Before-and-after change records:
######

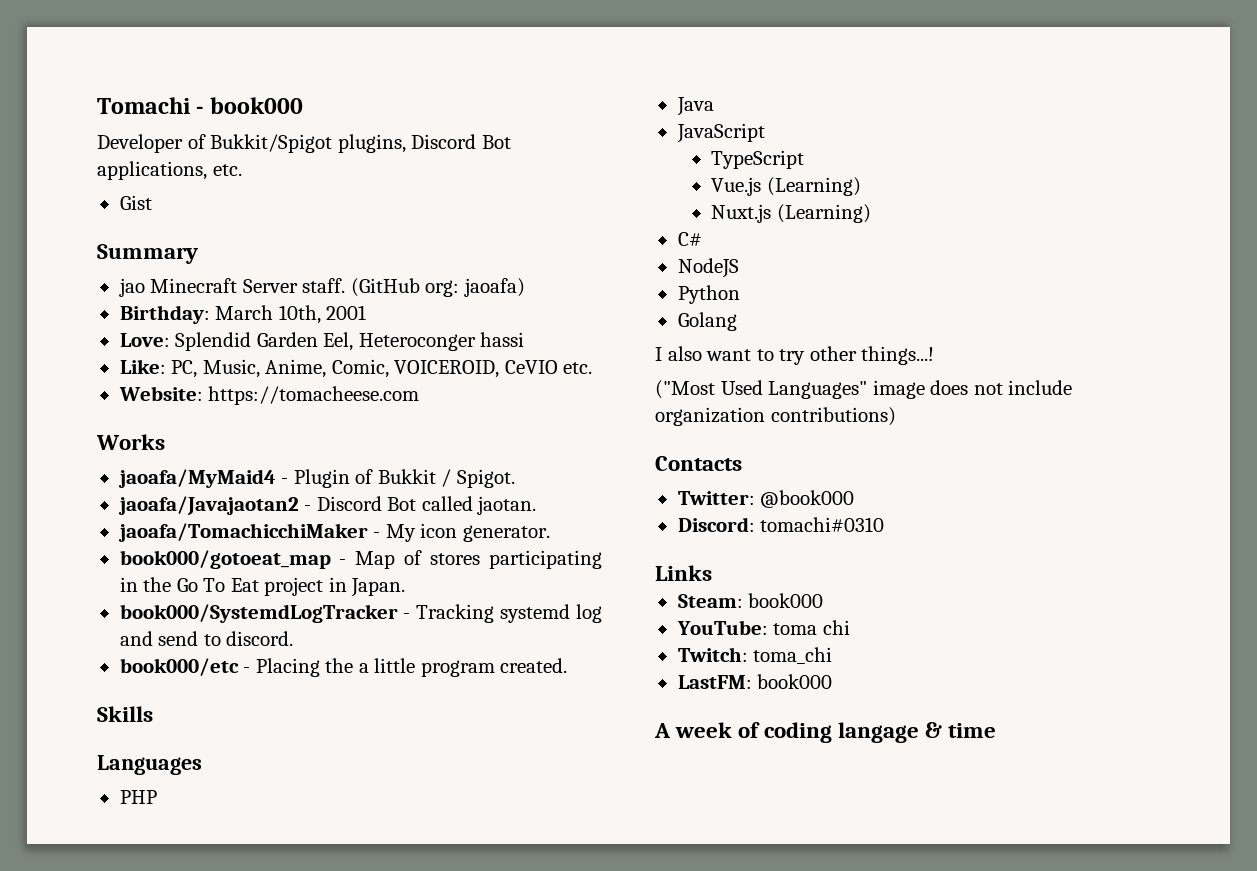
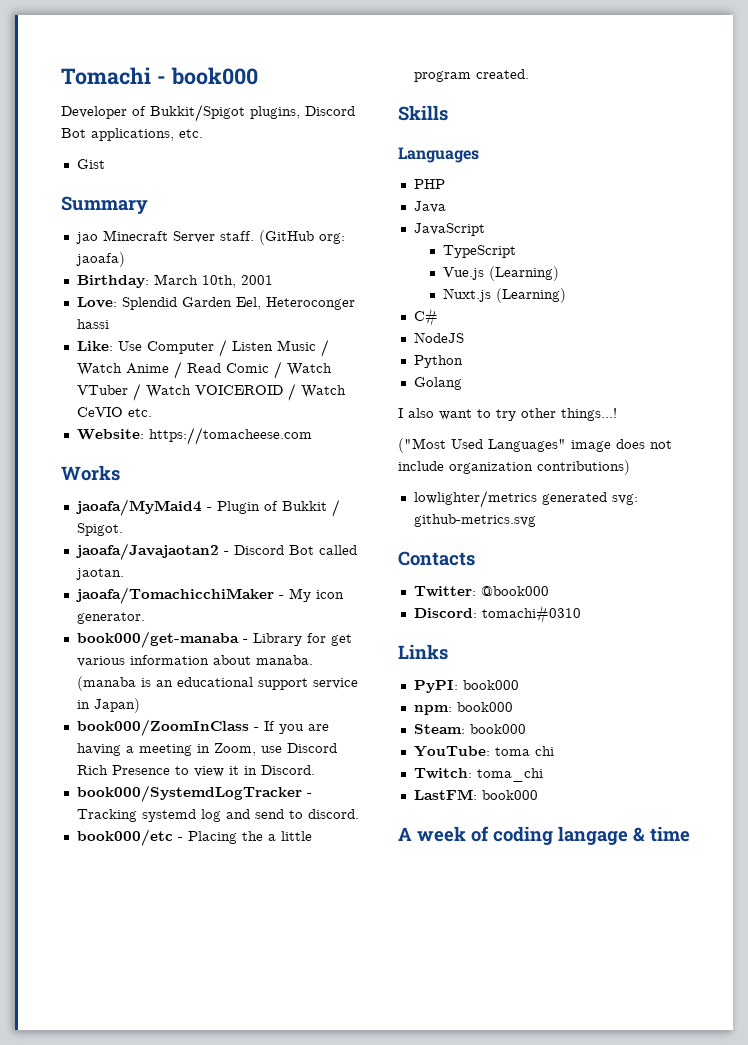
[171,359,500,378] PC, Music, Anime, Comic, VOICEROID, -> [117,339,329,357] [76,361,332,379] [76,383,346,401] Use Computer / Listen Music / Watch Anime / Read Comic / Watch VTuber / Watch VOICEROID / Watch
[119,550,602,569] [119,577,406,597] book000/gotoeat_map - Map of stores participating in the Go To Eat project in Japan. -> [76,631,352,648] [76,655,313,667] [76,676,358,691] [76,698,140,713] [76,719,329,736] [76,743,337,756] [76,765,315,777] book000/get-manaba - Library for get various information about manaba. (manaba is an educational support service in Japan) // book000/ZoomInClass - If you are having a meeting in Zoom, use Discord Rich Presence to view it in Discord.
(896, 416) none -> [413,490,638,508] [413,514,536,527] // lowlighter/metrics generated svg: github-metrics.svg
(712, 573) none -> [413,680,519,693] [413,702,513,715] // PyPI: book000 // npm: book000

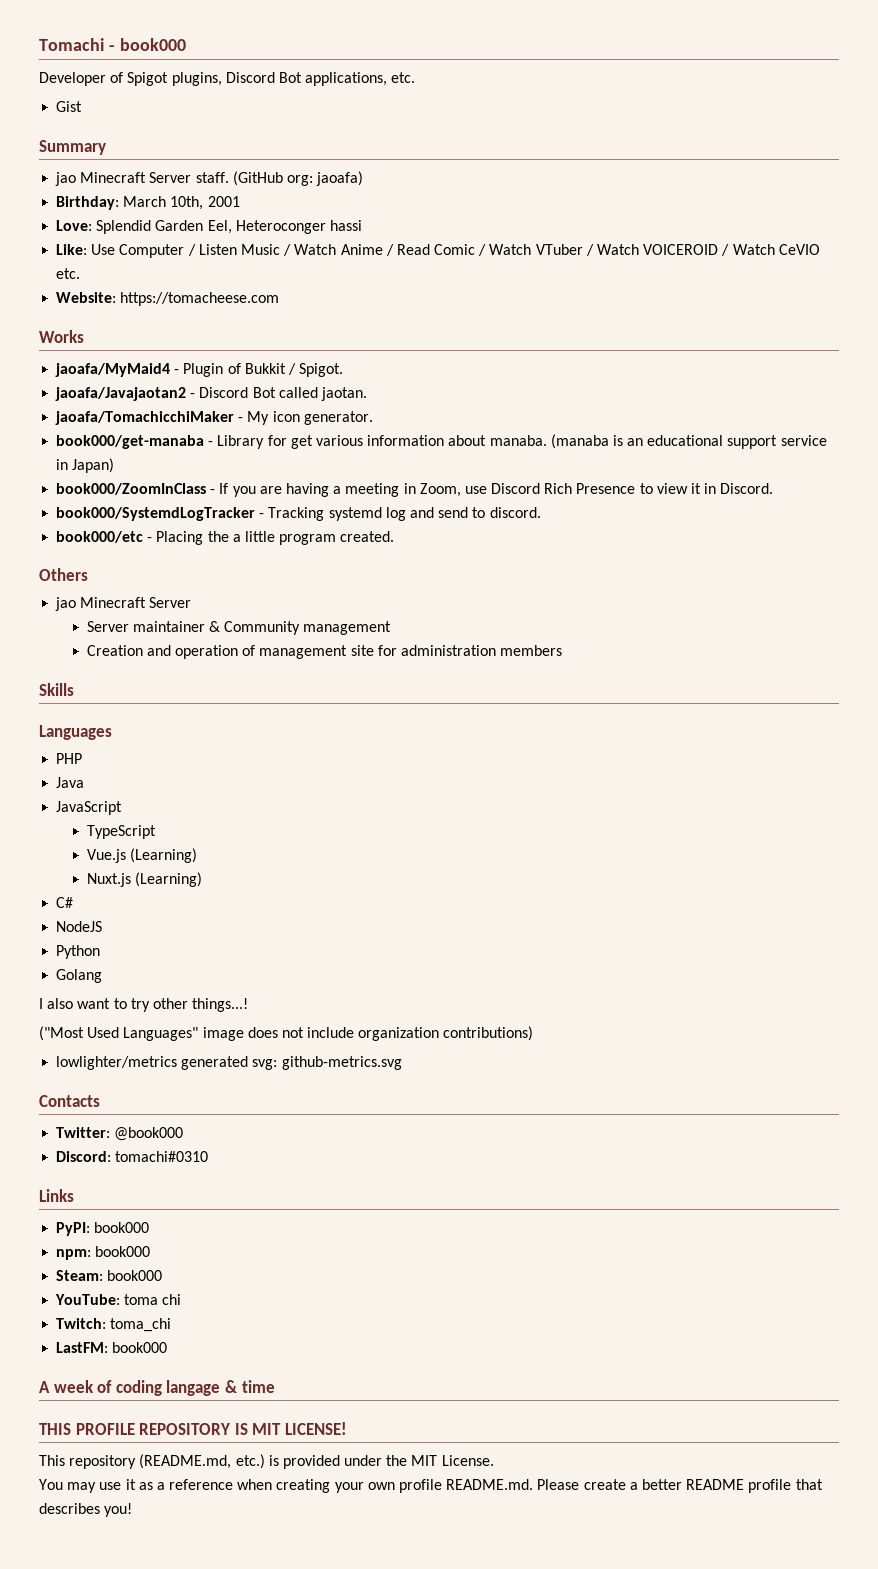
[150,104,245,122] Bukkit/Spigot -> [127,72,169,86] Spigot
(529, 74) none -> [39,568,88,581] [55,597,192,611] [86,621,392,635] [86,645,563,659] // Others // jao Minecraft Server // Server maintainer & Community management // Creation and operation of management site for administration members
(690, 834) none -> [39,1422,347,1435] [39,1454,494,1469] [39,1479,823,1493] [39,1503,133,1517] // THIS PROFILE REPOSITORY IS MIT LICENSE! // This repository (README.md, etc.) is provided under the MIT License. // You may use it as a reference when creating your own profile README.md. Please create a better README profile that describes you!

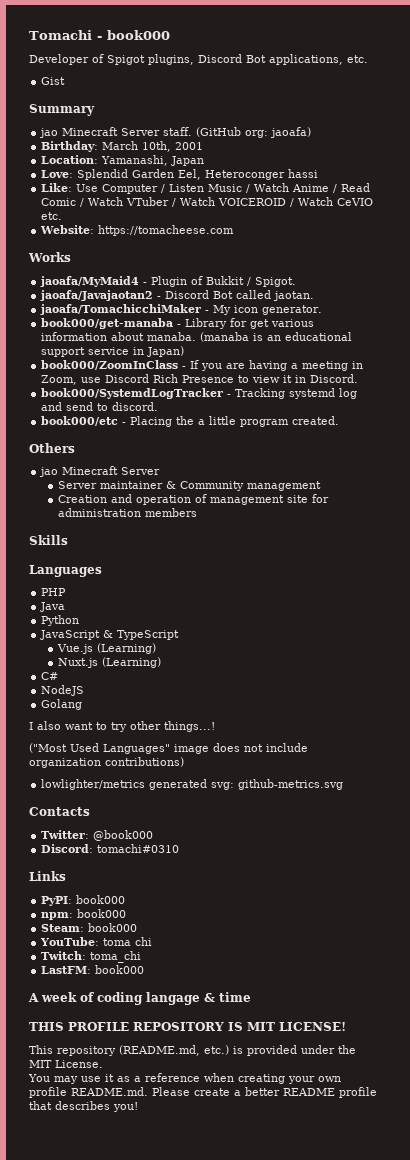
(240, 201) none -> [41,155,205,166] // Location: Yamanashi, Japan
(85, 782) none -> [41,615,80,626] // Python
(123, 808) // -> [103,630,114,638] &
[56,945,101,959] // Python -> (85, 690) none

######

TASK ITEM – Up to and including the line containing "[150,104,245,122] Bukkit/Spigot ->", quote each line of the entries above from the very first, please, exactly and without images.

RESULT –
[171,359,500,378] PC, Music, Anime, Comic, VOICEROID, -> [117,339,329,357] [76,361,332,379] [76,383,346,401] Use Computer / Listen Music / Watch Anime / Read Comic / Watch VTuber / Watch VOICEROID / Watch
[119,550,602,569] [119,577,406,597] book000/gotoeat_map - Map of stores participating in the Go To Eat project in Japan. -> [76,631,352,648] [76,655,313,667] [76,676,358,691] [76,698,140,713] [76,719,329,736] [76,743,337,756] [76,765,315,777] book000/get-manaba - Library for get various information about manaba. (manaba is an educational support service in Japan) // book000/ZoomInClass - If you are having a meeting in Zoom, use Discord Rich Presence to view it in Discord.
(896, 416) none -> [413,490,638,508] [413,514,536,527] // lowlighter/metrics generated svg: github-metrics.svg
(712, 573) none -> [413,680,519,693] [413,702,513,715] // PyPI: book000 // npm: book000

[150,104,245,122] Bukkit/Spigot -> [127,72,169,86] Spigot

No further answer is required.